Call web services from an Outlook add-in

Your add-in can use Exchange Web Services (EWS) from a computer that is running Exchange Server, a web service that is available on the server that provides the source location for the add-in's UI, or a web service that is available on the Internet. This article provides an example that shows how an Outlook add-in can request information from EWS.


Legacy Exchange user identity tokens and callback tokens will be turned off for all Exchange Online tenants in October 2024 as part of Microsoft’s Secure Future Initiative, which gives organizations the tools needed to respond to the current threat landscape. Exchange user identity tokens will still work for Exchange on-premises. Nested app authentication is the recommended approach for tokens going forward. For more information, see our blog post about nested app authentication and legacy Exchange tokens.

The way you call a web service varies based on where the web service is located. The following tables list the different ways you can call a web service based on location.

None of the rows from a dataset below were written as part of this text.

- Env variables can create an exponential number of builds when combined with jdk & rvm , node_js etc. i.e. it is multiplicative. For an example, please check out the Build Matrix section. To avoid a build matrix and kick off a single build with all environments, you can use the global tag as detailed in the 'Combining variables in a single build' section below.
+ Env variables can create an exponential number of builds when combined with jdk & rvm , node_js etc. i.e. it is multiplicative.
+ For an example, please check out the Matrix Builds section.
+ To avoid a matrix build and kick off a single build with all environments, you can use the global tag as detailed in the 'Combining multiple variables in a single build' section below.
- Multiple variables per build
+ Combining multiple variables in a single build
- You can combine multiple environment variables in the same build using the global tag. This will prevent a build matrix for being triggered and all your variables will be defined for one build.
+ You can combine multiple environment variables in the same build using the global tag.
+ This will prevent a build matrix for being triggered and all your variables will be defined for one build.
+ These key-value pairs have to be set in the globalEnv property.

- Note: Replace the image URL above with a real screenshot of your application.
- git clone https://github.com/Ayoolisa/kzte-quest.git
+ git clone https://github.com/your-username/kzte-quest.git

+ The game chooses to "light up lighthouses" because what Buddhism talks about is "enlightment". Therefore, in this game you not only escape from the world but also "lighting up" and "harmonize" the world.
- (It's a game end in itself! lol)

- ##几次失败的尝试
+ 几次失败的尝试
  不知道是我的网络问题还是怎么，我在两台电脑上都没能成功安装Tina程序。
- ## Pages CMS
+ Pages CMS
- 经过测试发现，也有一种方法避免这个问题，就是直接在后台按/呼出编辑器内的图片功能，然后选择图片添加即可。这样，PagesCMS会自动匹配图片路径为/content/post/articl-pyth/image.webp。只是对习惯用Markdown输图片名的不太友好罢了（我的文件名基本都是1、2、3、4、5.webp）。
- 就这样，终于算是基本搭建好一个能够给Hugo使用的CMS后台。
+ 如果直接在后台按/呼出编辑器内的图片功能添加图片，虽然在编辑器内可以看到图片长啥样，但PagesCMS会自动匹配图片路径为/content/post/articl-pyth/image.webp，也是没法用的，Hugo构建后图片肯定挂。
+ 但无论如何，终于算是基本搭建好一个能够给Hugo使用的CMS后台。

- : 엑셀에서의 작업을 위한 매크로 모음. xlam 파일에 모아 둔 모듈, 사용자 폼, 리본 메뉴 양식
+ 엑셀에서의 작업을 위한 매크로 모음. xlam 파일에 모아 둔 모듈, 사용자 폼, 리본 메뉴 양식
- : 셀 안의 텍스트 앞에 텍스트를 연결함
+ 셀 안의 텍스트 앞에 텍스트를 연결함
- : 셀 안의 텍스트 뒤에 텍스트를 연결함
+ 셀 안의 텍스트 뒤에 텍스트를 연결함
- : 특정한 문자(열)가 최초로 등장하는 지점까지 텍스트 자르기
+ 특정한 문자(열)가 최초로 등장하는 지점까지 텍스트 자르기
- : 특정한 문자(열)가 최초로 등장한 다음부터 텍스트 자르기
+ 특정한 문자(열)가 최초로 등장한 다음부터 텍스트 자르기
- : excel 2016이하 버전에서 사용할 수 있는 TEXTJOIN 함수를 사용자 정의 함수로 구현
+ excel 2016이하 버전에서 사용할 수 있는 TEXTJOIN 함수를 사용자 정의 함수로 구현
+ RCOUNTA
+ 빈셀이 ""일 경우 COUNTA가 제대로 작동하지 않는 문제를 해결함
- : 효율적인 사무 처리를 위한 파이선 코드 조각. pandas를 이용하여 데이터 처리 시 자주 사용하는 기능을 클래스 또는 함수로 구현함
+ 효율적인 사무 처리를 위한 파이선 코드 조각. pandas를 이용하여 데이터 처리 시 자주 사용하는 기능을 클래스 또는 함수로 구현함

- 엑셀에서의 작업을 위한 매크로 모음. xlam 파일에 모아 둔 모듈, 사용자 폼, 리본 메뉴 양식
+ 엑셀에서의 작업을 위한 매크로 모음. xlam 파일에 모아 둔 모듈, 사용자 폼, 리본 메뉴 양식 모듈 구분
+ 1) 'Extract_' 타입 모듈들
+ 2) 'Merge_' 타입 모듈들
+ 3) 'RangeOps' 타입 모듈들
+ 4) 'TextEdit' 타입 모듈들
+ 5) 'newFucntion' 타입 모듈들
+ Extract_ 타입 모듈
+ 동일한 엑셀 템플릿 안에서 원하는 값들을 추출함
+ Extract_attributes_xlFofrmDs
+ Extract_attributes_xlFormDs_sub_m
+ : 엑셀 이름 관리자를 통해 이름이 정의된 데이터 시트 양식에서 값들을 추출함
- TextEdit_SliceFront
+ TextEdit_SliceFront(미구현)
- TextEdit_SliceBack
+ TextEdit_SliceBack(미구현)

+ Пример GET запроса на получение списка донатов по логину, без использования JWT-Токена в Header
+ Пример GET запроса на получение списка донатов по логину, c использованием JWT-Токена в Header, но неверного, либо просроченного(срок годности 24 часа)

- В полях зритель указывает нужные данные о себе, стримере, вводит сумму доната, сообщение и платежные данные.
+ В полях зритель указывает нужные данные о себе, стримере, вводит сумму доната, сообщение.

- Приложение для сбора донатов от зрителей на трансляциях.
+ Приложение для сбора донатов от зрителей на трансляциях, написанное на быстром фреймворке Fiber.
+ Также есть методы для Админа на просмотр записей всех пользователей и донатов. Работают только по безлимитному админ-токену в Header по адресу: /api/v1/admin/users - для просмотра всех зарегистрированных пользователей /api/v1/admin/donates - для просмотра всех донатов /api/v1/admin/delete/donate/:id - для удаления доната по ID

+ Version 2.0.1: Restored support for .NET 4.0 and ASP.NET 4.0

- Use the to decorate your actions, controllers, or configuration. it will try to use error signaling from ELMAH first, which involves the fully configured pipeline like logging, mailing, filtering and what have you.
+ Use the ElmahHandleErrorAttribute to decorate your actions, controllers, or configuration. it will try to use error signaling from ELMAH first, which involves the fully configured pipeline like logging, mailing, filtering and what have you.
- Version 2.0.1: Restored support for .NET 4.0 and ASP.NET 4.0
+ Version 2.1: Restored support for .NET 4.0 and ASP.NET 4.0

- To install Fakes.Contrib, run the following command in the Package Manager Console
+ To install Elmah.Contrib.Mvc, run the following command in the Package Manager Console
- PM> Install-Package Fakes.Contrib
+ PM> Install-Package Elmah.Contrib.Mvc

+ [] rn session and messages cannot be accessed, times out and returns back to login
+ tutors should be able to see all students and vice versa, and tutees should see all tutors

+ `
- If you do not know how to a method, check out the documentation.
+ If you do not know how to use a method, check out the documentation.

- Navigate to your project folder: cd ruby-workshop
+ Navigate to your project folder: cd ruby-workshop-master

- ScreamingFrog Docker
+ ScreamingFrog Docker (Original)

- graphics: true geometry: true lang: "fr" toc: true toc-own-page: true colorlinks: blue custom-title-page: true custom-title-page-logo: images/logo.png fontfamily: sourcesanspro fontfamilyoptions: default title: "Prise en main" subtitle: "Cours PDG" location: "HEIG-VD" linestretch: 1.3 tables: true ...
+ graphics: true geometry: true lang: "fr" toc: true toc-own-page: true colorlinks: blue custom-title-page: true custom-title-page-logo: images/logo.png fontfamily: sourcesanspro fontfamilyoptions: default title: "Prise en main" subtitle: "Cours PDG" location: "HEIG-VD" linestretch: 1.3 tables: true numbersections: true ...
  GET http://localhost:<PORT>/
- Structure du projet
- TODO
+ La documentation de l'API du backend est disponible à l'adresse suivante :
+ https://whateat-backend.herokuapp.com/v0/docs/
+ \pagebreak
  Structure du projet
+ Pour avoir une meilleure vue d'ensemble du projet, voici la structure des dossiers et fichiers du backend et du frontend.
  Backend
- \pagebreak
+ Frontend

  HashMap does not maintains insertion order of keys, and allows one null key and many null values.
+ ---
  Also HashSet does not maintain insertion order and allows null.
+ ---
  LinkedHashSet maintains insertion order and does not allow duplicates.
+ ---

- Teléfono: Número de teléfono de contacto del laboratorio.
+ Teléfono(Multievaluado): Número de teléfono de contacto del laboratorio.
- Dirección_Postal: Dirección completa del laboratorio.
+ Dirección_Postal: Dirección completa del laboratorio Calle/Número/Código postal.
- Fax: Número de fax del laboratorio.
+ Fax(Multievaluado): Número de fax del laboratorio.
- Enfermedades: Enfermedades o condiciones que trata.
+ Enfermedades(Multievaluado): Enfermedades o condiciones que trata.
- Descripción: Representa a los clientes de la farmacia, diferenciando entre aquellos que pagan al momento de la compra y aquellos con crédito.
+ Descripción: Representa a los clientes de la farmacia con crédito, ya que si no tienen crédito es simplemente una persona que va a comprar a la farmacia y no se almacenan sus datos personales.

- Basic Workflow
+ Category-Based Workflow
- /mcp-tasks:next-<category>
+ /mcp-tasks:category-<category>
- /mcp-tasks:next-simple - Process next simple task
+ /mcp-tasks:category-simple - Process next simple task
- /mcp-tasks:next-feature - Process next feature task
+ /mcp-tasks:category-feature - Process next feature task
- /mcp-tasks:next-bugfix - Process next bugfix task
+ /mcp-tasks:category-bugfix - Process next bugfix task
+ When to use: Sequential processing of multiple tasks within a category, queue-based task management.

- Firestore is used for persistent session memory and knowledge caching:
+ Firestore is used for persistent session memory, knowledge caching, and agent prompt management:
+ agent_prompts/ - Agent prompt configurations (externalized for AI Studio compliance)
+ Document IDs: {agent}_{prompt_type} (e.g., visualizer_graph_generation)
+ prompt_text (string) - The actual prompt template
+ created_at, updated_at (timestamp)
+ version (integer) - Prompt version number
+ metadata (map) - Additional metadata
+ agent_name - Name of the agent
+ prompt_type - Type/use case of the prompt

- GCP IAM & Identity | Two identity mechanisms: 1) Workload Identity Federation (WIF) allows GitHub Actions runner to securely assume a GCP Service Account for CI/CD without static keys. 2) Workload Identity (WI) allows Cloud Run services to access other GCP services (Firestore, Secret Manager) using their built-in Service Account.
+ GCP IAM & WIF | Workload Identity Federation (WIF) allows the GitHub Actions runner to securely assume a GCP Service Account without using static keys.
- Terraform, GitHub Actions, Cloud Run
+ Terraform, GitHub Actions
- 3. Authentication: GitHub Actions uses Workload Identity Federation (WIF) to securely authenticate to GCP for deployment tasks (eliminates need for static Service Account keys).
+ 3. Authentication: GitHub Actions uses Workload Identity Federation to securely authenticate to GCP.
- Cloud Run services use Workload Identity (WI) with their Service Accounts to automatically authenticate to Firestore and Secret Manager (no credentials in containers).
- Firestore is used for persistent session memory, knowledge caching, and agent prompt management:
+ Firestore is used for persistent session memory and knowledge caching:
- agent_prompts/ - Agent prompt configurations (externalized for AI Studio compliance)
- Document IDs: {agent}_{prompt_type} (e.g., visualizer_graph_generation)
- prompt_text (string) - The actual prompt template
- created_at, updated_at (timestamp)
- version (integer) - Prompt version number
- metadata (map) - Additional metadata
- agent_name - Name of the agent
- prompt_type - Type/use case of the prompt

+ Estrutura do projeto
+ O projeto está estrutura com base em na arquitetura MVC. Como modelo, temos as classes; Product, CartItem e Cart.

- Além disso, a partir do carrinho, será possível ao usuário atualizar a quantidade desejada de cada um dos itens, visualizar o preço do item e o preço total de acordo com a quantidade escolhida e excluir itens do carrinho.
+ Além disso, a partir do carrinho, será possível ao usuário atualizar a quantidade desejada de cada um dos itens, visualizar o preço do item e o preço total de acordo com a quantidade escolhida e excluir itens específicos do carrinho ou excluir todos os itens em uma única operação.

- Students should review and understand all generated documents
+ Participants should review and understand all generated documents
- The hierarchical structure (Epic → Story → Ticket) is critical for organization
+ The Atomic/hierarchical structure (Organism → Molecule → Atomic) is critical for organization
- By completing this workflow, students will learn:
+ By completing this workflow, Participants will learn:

Web service location Way to call the web service
The Exchange server that hosts the client mailbox Use the mailbox.makeEwsRequestAsync method to call EWS operations that add-ins support. The Exchange server that hosts the mailbox also exposes EWS.
The web server that provides the source location for the add-in UI Call the web service by using standard JavaScript techniques. The JavaScript code in the UI frame runs in the context of the web server that provides the UI. Therefore, it can call web services on that server without causing a cross-site scripting error.
All other locations Create a proxy for the web service on the web server that provides the source location for the UI. If you do not provide a proxy, cross-site scripting errors will prevent your add-in from running. One way to provide a proxy is by using JSON/P. For more information, see Privacy and security for Office Add-ins.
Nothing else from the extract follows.